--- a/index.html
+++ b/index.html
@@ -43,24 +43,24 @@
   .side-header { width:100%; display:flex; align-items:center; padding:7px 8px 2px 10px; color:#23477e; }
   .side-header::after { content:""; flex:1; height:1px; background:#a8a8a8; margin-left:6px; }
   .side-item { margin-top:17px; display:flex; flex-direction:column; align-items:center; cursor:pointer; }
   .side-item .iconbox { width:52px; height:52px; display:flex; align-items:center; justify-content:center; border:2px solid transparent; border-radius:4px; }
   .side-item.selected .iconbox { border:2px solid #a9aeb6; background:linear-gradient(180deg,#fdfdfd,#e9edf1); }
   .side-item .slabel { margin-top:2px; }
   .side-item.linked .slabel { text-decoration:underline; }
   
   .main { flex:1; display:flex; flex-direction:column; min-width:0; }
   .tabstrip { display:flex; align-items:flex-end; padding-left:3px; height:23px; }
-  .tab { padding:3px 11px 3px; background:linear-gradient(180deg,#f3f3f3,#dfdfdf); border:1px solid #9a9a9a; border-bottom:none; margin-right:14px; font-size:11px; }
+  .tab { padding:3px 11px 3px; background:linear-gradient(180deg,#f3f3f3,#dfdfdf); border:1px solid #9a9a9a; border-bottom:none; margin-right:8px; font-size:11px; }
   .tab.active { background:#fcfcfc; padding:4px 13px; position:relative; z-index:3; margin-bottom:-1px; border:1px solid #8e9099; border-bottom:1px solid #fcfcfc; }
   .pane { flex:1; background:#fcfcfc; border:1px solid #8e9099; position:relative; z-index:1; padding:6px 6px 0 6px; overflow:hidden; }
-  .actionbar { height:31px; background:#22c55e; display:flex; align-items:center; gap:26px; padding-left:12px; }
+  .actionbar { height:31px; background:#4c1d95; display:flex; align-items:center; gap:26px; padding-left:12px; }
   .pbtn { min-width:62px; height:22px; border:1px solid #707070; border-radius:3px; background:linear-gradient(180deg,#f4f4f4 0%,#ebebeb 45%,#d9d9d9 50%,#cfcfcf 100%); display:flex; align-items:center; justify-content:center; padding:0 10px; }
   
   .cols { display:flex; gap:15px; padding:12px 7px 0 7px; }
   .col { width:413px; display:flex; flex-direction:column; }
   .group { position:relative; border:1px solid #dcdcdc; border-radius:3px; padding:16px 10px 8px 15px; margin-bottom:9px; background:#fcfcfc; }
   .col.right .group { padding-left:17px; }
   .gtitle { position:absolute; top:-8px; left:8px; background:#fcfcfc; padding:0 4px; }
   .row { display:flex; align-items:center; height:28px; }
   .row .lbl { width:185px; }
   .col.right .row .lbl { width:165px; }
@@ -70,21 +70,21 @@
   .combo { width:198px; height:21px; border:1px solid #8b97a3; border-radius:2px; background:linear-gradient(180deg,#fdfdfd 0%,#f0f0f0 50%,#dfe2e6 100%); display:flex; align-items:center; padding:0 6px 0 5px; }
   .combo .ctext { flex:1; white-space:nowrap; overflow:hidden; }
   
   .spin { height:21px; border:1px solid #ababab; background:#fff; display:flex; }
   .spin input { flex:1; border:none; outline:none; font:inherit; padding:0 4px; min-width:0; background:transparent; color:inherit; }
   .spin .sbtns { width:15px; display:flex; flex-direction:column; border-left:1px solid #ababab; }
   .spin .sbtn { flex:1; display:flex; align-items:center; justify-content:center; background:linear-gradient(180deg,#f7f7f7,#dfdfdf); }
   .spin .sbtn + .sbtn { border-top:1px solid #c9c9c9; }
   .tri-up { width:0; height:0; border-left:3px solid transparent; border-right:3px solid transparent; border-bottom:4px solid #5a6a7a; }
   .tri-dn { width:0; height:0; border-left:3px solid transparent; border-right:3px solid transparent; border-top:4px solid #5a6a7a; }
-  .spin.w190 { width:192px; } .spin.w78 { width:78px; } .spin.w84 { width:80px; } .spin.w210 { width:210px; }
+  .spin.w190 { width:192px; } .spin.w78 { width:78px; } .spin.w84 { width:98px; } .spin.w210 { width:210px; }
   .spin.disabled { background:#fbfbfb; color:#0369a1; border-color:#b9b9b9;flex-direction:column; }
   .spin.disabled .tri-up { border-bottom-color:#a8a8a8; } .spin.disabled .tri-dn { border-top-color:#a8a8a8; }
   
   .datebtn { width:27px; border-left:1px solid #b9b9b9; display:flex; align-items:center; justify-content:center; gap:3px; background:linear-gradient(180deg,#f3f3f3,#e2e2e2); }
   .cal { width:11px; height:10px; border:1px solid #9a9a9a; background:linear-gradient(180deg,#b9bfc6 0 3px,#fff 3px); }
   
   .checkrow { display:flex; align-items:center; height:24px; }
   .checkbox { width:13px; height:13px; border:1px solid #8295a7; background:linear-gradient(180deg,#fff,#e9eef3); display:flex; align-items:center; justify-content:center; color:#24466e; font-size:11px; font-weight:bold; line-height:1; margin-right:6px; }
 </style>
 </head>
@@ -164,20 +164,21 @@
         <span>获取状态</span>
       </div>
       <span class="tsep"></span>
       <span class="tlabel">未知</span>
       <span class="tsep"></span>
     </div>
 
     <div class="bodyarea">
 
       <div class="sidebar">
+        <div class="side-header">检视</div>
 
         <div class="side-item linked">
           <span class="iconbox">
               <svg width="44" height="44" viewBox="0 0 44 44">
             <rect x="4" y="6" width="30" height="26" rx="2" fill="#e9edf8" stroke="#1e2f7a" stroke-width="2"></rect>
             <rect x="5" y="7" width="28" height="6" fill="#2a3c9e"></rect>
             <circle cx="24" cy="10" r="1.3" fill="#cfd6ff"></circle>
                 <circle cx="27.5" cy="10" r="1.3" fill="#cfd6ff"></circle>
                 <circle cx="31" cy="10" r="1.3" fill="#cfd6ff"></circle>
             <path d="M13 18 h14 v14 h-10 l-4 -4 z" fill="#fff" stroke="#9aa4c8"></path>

▶ **TASK INSTRUCTIONS**:
Isolate the lines above that contain the word "stroke" and copy them.

▶ **WORKED SOLUTION**:
             <rect x="4" y="6" width="30" height="26" rx="2" fill="#e9edf8" stroke="#1e2f7a" stroke-width="2"></rect>
             <path d="M13 18 h14 v14 h-10 l-4 -4 z" fill="#fff" stroke="#9aa4c8"></path>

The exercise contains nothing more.